The absorption of long-acting insulin analogs such as insulin glargine also seems to vary [50]. In
addition, there is some suggestion that the duration of action of detemir increases with higher
doses [51,52].

Size of subcutaneous depot — When insulin is injected subcutaneously, it forms a subcutaneous


depot. The variability in absorption is increased and net absorption is reduced with increasing size
of the subcutaneous depot [48]. This can become a limiting factor in patients who are insulin
resistant and require large doses given several times per day.

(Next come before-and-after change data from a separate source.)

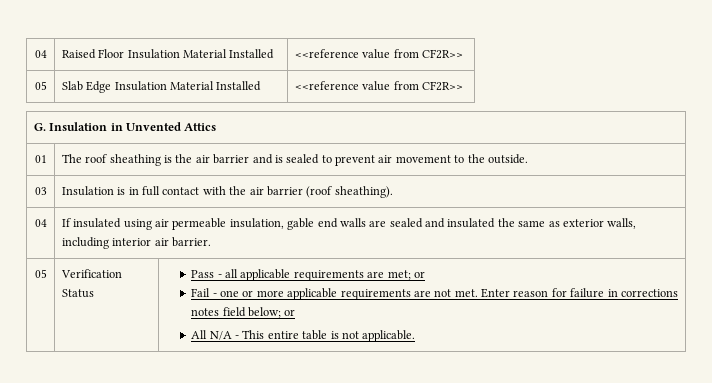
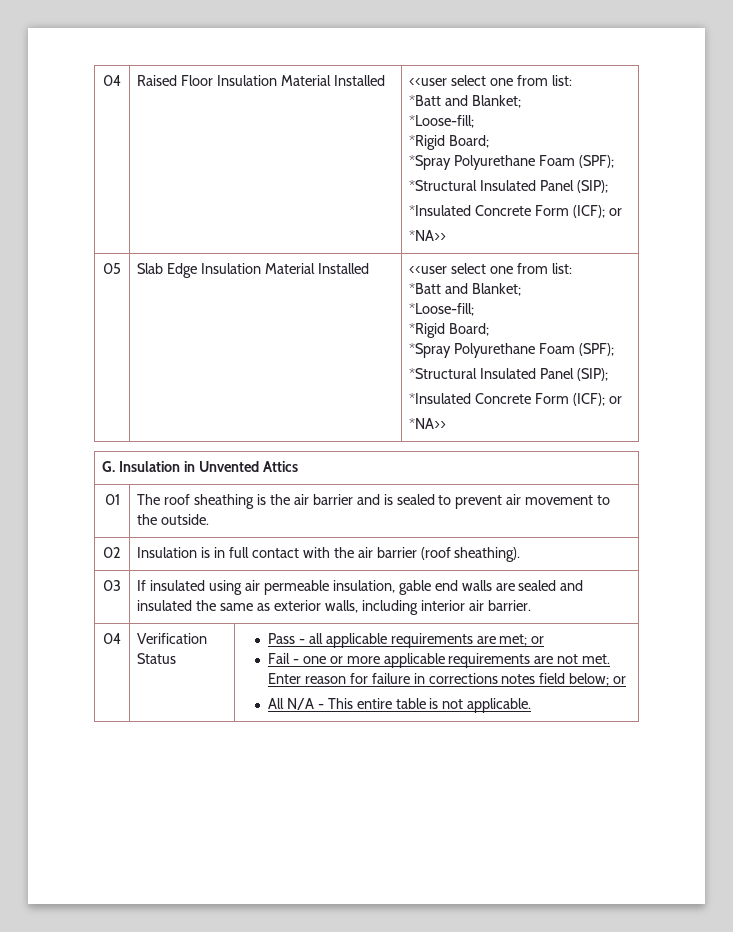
- 04 | Raised Floor Insulation Material Installed | <<reference value from CF2R>>
+ 04 | Raised Floor Insulation Material Installed | <<user select one from list:
+ *Batt and Blanket;
+ *Loose-fill;
+ *Rigid Board;
+ *Spray Polyurethane Foam (SPF);
+ *Structural Insulated Panel (SIP);
+ *Insulated Concrete Form (ICF); or
+ *NA>>
- 05 | Slab Edge Insulation Material Installed | <<reference value from CF2R>>
+ 05 | Slab Edge Insulation Material Installed | <<user select one from list:
+ *Batt and Blanket;
+ *Loose-fill;
+ *Rigid Board;
+ *Spray Polyurethane Foam (SPF);
+ *Structural Insulated Panel (SIP);
+ *Insulated Concrete Form (ICF); or
+ *NA>>
- 03 | Insulation is in full contact with the air barrier (roof sheathing).
+ 02 | Insulation is in full contact with the air barrier (roof sheathing).
- 04 | If insulated using air permeable insulation, gable end walls are sealed and insulated the same as exterior walls, including interior air barrier.
+ 03 | If insulated using air permeable insulation, gable end walls are sealed and insulated the same as exterior walls, including interior air barrier.
- 05 | Verification Status | Pass - all applicable requirements are met; or
+ 04 | Verification Status | Pass - all applicable requirements are met; or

One of the reasons why continuous subcutaneous insulin infusions may serve to smooth blood
glucose control is that only regular insulin, or, preferably, rapid-acting insulin, is used and the size
of the subcutaneous depot is very small (since the reservoir is held in a syringe or other chamber,
outside the body) [53]. Moreover, the consistent delivery site for each catheter placement reduces
the variability inherent in syringe injections, where each injection is in a different site, with varying
angles, depths, and underlying blood flow.

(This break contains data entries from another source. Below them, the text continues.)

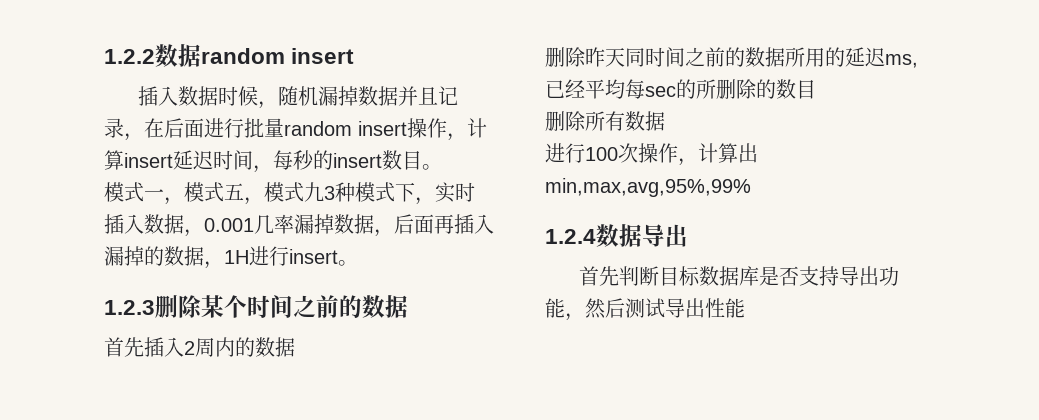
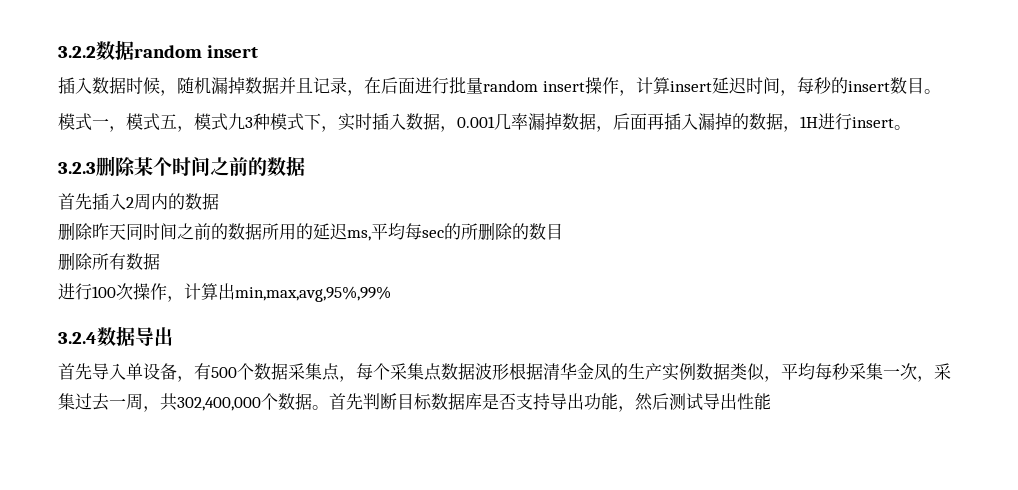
- 1.2.2数据random insert
+ 3.2.2数据random insert
- 1.2.3删除某个时间之前的数据
+ 3.2.3删除某个时间之前的数据
- 删除昨天同时间之前的数据所用的延迟ms,已经平均每sec的所删除的数目
+ 删除昨天同时间之前的数据所用的延迟ms,平均每sec的所删除的数目
- 1.2.4数据导出
+ 3.2.4数据导出
- 首先判断目标数据库是否支持导出功能，然后测试导出性能
+ 首先导入单设备，有500个数据采集点，每个采集点数据波形根据清华金凤的生产实例数据类似，平均每秒采集一次，采集过去一周，共302,400,000个数据。首先判断目标数据库是否支持导出功能，然后测试导出性能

High-pressure jet injectors use a compressed spring or a compressed gas cartridge to supply
pressure to inject the insulin through the skin without using a needle. Although they reduce the size
of the subcutaneous depot and lead to a more rapid fall in blood glucose concentrations and a
shorter duration of insulin action, there is no evidence that the variability in insulin absorption is
improved [54,55]. Jet injectors may also cause less pain than traditional needles and syringes.
However, they are expensive, difficult to maintain, and are not recommended for routine use.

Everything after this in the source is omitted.